Revision comparison data
::::

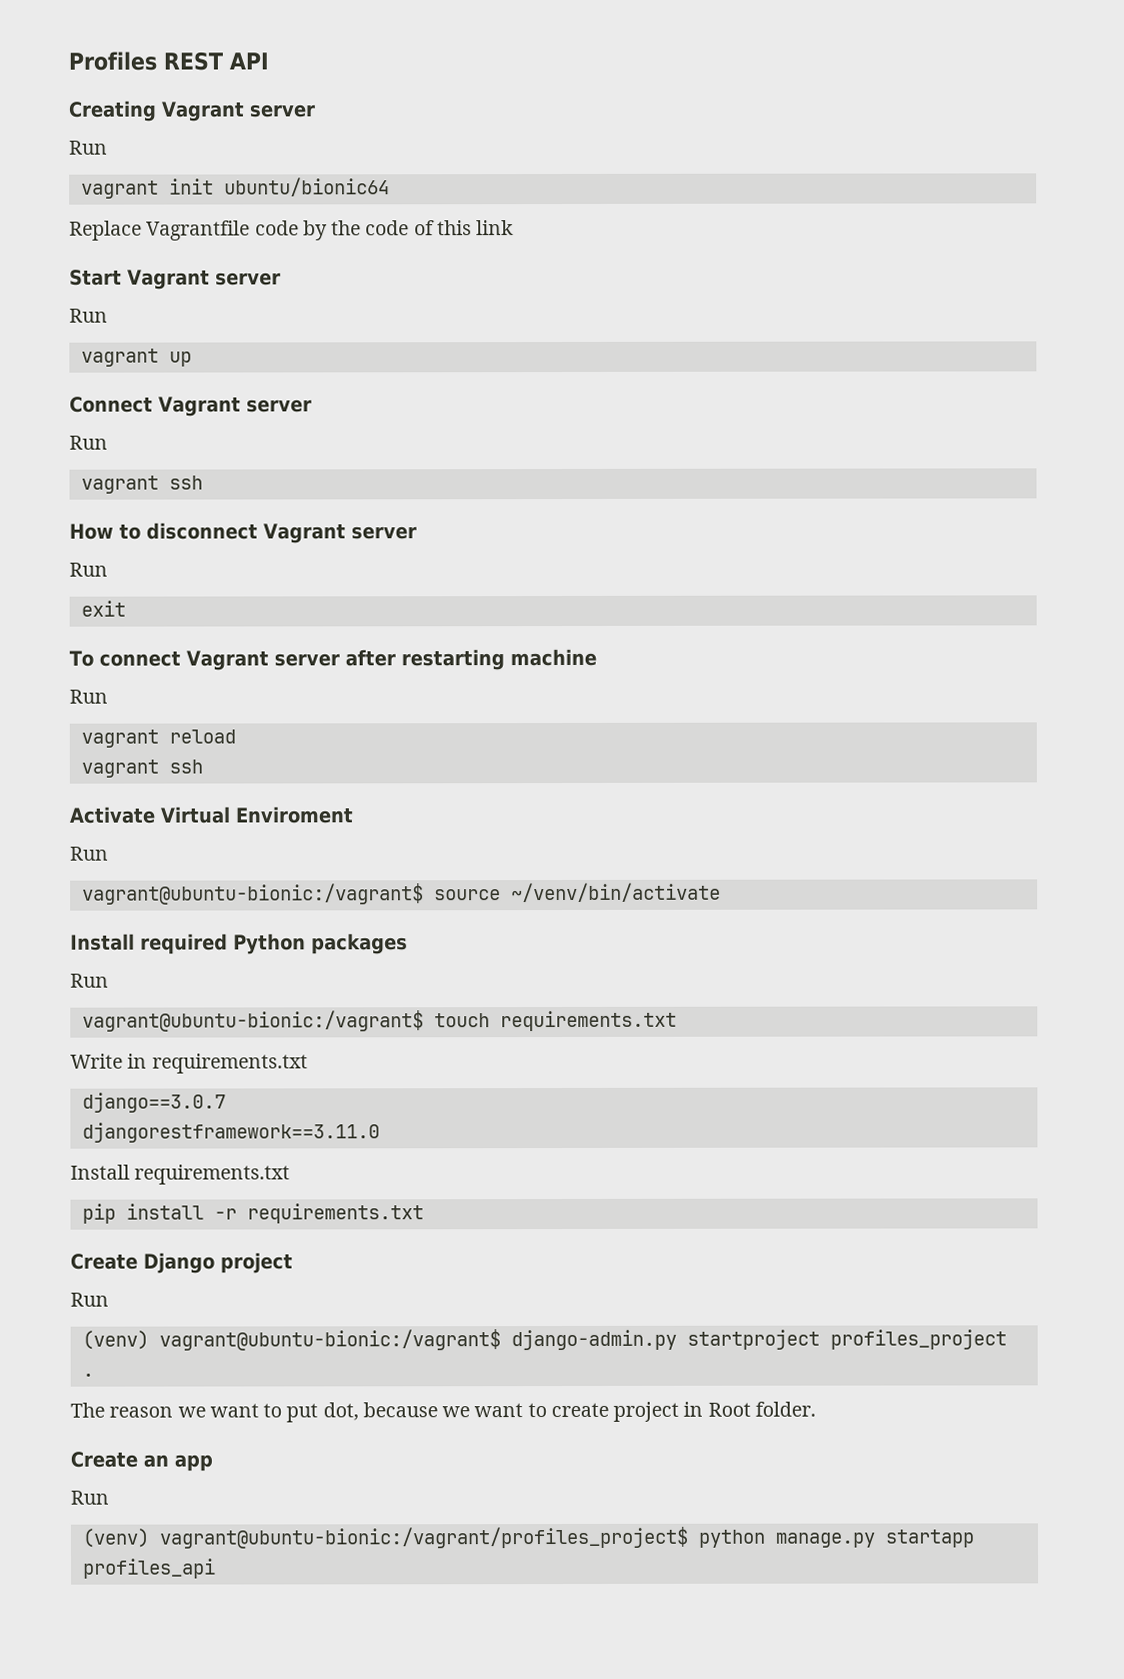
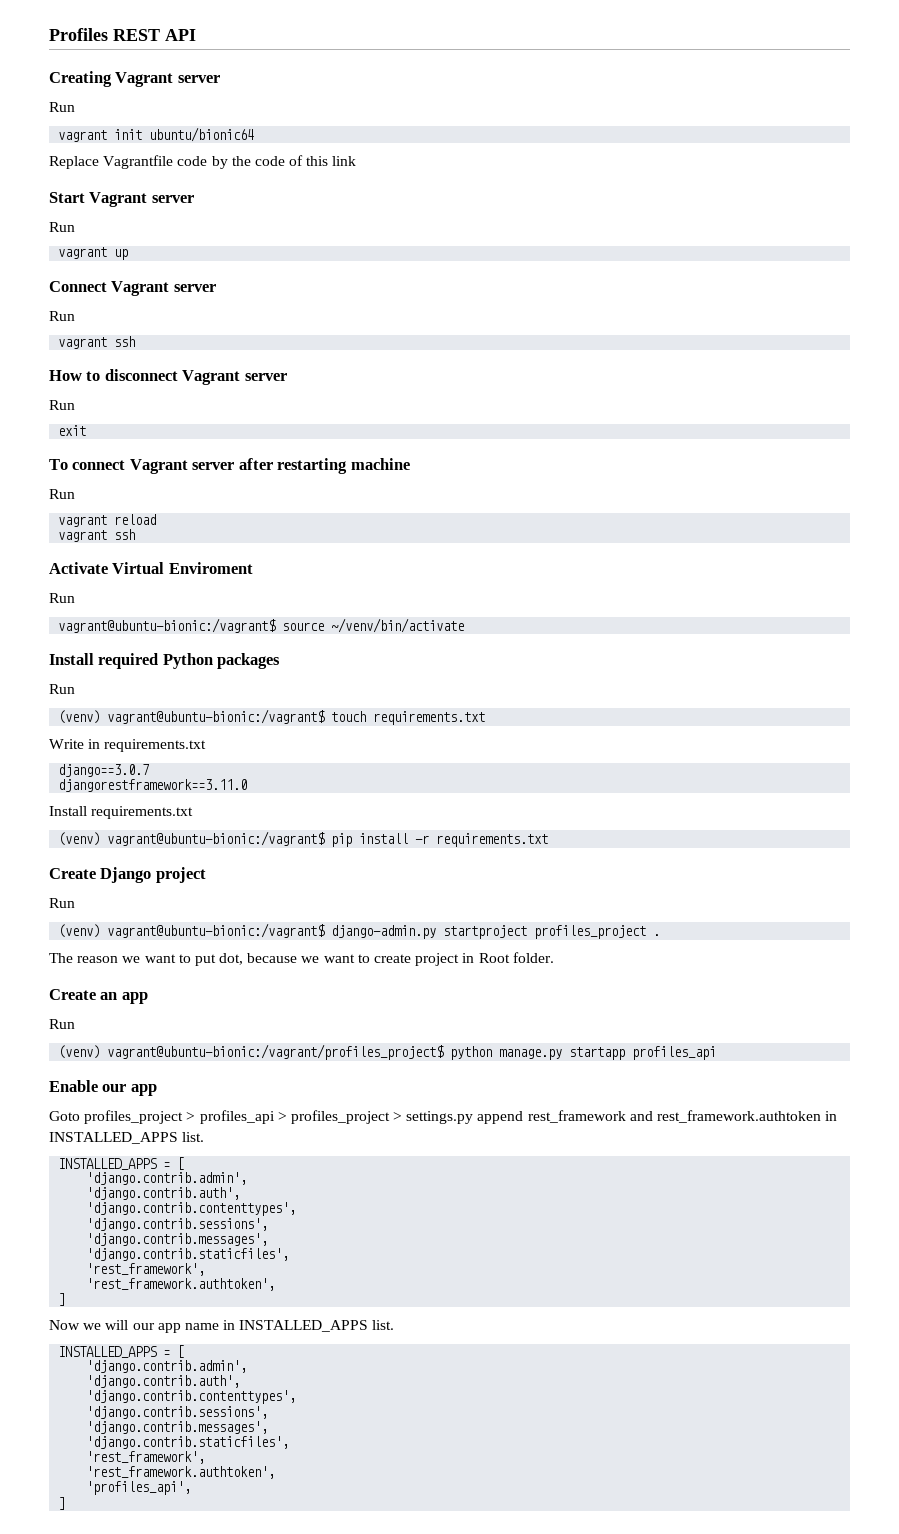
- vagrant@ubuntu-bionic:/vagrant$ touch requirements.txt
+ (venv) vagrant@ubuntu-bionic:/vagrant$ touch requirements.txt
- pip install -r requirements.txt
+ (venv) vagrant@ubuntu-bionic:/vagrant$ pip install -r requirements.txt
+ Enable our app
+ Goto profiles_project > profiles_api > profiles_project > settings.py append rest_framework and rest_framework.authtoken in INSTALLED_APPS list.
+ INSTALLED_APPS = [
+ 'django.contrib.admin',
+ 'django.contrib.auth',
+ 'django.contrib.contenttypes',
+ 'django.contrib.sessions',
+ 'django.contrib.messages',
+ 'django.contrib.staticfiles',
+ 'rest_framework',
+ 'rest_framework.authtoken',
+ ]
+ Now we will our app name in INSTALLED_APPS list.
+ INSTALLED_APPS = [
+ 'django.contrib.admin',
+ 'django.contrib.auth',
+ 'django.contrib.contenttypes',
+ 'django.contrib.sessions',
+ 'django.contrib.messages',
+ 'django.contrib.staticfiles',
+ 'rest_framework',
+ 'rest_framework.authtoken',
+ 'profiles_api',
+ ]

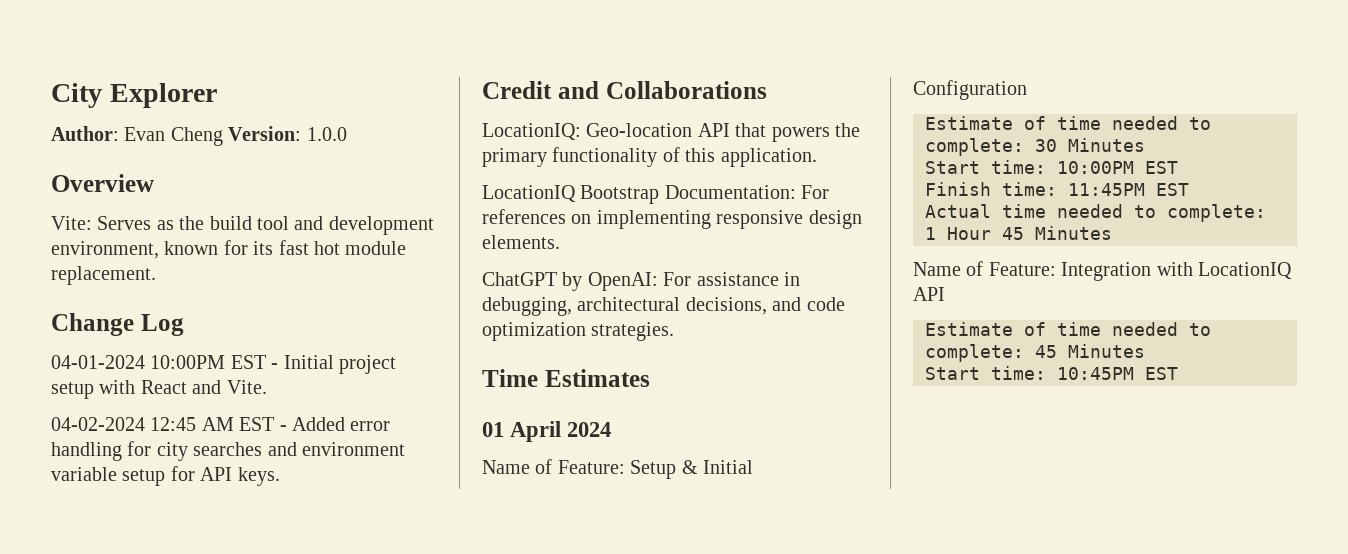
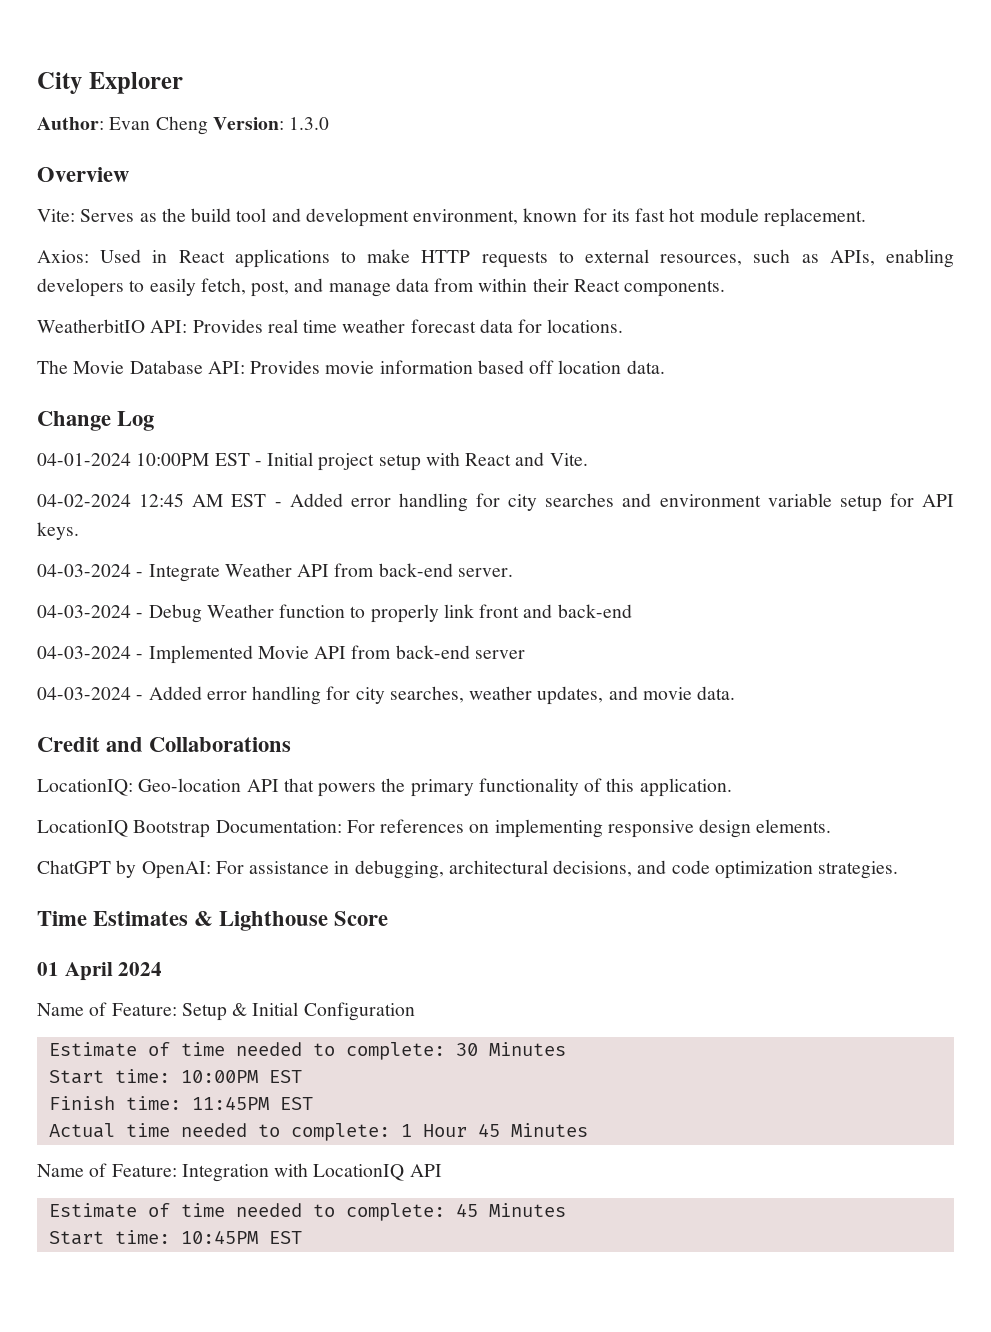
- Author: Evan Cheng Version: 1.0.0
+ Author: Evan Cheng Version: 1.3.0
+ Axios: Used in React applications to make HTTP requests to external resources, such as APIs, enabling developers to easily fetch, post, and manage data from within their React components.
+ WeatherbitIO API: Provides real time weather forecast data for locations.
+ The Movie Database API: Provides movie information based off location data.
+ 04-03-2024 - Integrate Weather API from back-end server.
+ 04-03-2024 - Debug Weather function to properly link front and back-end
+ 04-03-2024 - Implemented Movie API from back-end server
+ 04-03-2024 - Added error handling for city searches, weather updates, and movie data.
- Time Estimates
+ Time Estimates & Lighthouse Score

::::

Pick out the lines above that hold the string "Cheng" and show them.

### SOLVED EXERCISE:
- Author: Evan Cheng Version: 1.0.0
+ Author: Evan Cheng Version: 1.3.0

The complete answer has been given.